Towards a microscopic construction of flavour vacua from a space-time foam model

The effect on flavour oscillations of simple expanding background space-times, motivated by some D-particle foam models, is calculated for a toy model of bosons with flavour degrees of freedom. The presence of D-particle defects in the space-time, which can interact non-trivially (via 'particle capture') with flavoured particles in a flavour non-preserving way, generates mixing in the effective field theory of low-energy string excitations. Moreover, the recoil of the D-particle defect during the capture/scattering process implies Lorentz violation, which, however, may be averaged to zero in isotropic D-particle populations, but implies non-trivial effects in correlators.

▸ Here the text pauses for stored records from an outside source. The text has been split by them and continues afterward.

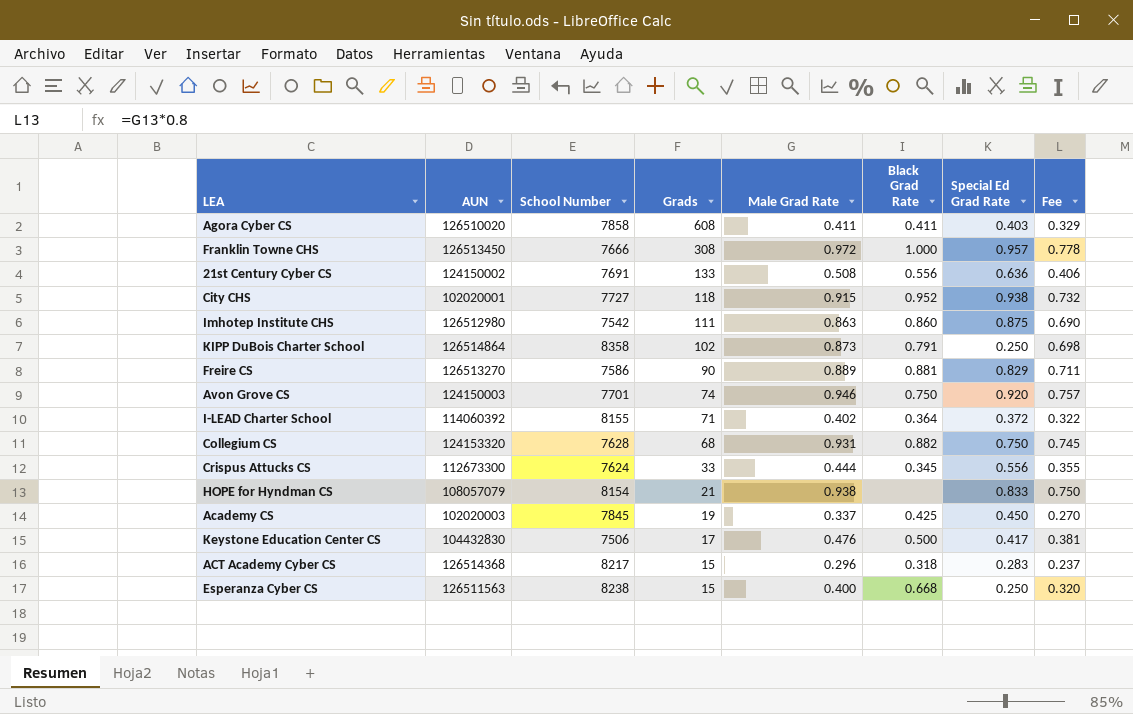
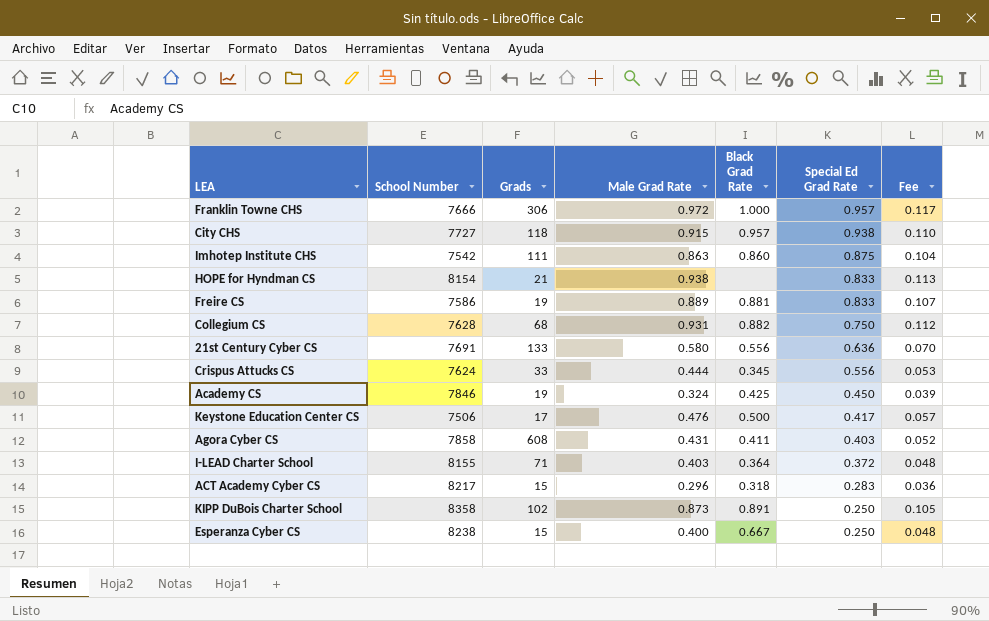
row order: Grads descending -> Special Ed Grad Rate descending
column AUN | position: 2 -> none
column Fee | formula: [Male Grad Rate] * 0.8 -> [Male Grad Rate] * 0.12
row Avon Grove CS: 124150003 | 7701 | 74 | 0.946 | 0.750 | 0.920 | 0.757 -> none
Franklin Towne CHS | Grads: 308 -> 306
City CHS | Black Grad Rate: 0.952 -> 0.957
Freire CS | Grads: 90 -> 19
Freire CS | Special Ed Grad Rate: 0.829 -> 0.833
21st Century Cyber CS | Male Grad Rate: 0.508 -> 0.580
Academy CS | School Number: 7845 -> 7846
Academy CS | Male Grad Rate: 0.337 -> 0.324
Agora Cyber CS | Male Grad Rate: 0.411 -> 0.431
I-LEAD Charter School | Male Grad Rate: 0.402 -> 0.403
KIPP DuBois Charter School | Black Grad Rate: 0.791 -> 0.891
Esperanza Cyber CS | Black Grad Rate: 0.668 -> 0.667

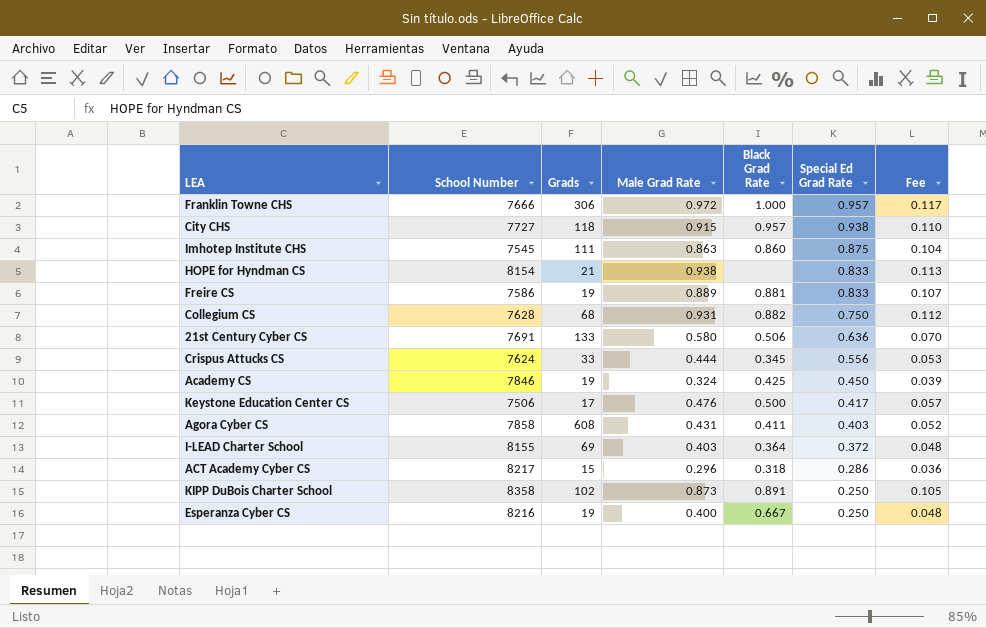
Imhotep Institute CHS | School Number: 7542 -> 7545
21st Century Cyber CS | Black Grad Rate: 0.556 -> 0.506
I-LEAD Charter School | Grads: 71 -> 69
ACT Academy Cyber CS | Special Ed Grad Rate: 0.283 -> 0.286
Esperanza Cyber CS | School Number: 8238 -> 8216
Esperanza Cyber CS | Grads: 15 -> 19

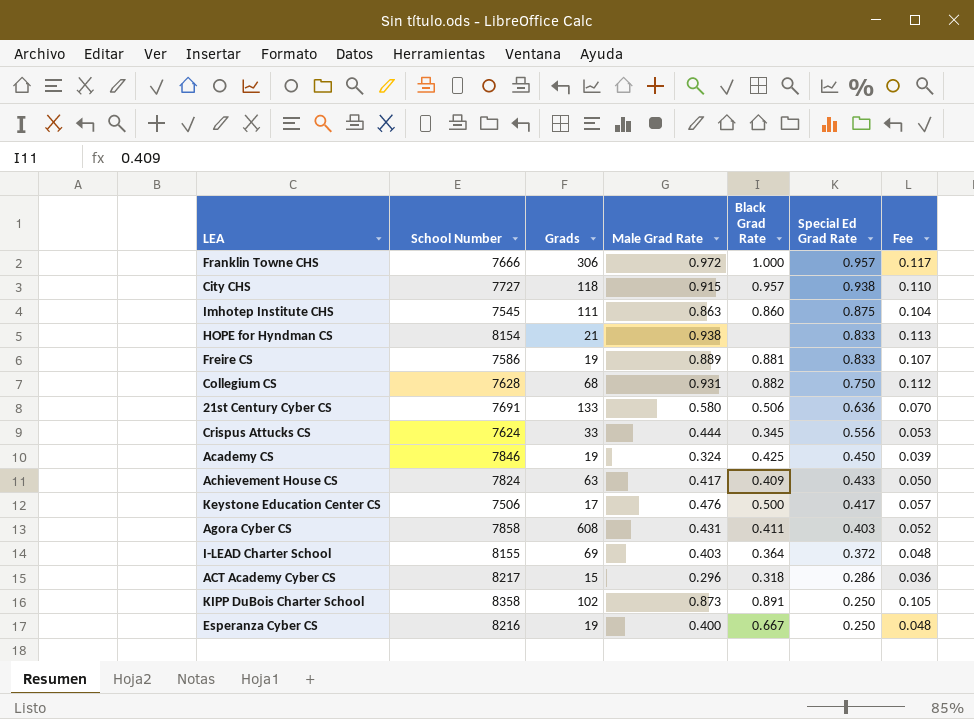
row Achievement House CS: none -> 7824 | 63 | 0.417 | 0.409 | 0.433 | 0.050

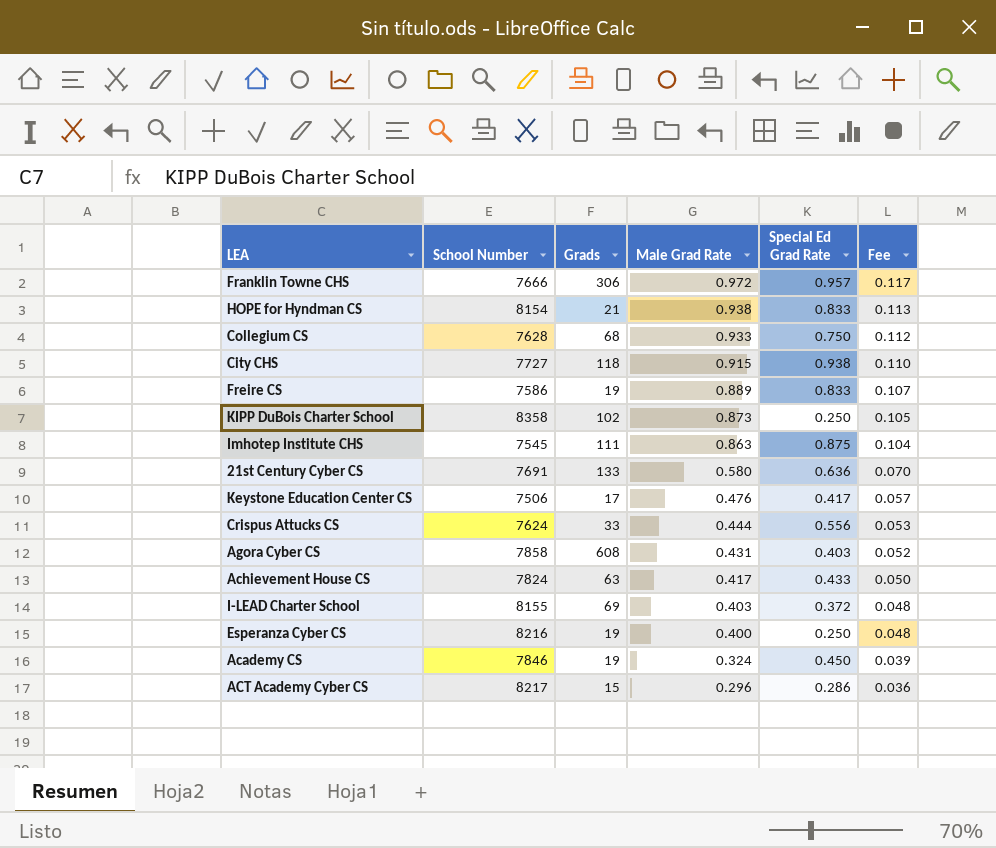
row order: Special Ed Grad Rate descending -> Male Grad Rate descending
column Black Grad Rate | position: 5 -> none
Collegium CS | Male Grad Rate: 0.931 -> 0.933

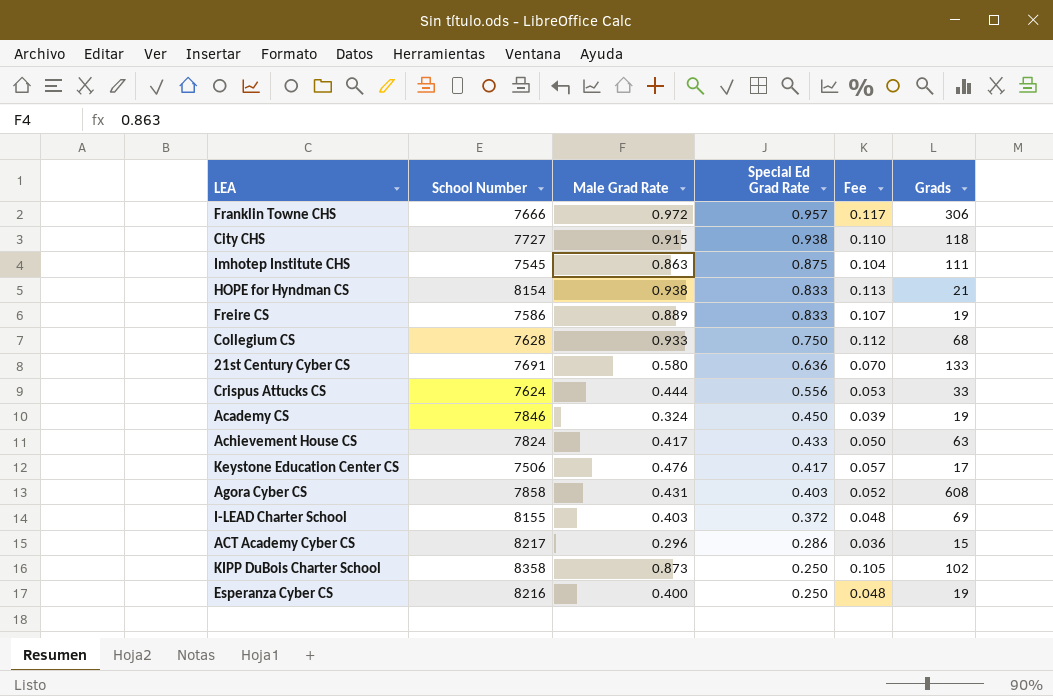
row order: Male Grad Rate descending -> Special Ed Grad Rate descending
column Grads | position: 3 -> 6

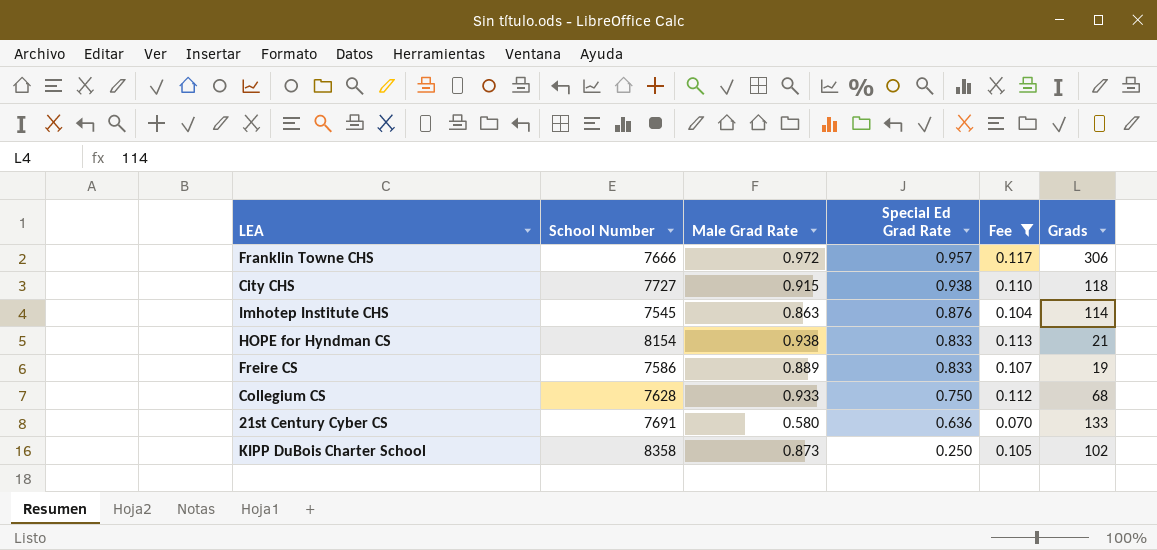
filter: none -> Fee >= 0.070
Imhotep Institute CHS | Special Ed Grad Rate: 0.875 -> 0.876
Imhotep Institute CHS | Grads: 111 -> 114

Both features imply that the flavoured mixed state sees a non-trivial flavour (Fock-space) vacuum of a type introduced earlier by Blasone and Vitiello in a generic context of theories with mixing. We discuss the orthogonality of the flavour vacua to the usual Fock vacua and the effect on flavour oscillations in these backgrounds. Furthermore, we analyse the equation of state of the flavour vacuum, and find that, for slow expansion rates induced by D-particle recoil, it is equivalent to that of a cosmological constant. Some estimates of these novel non-perturbative contributions to the vacuum energy are made. The contribution vanishes if the mass difference and the mixing angle of the flavoured states vanish.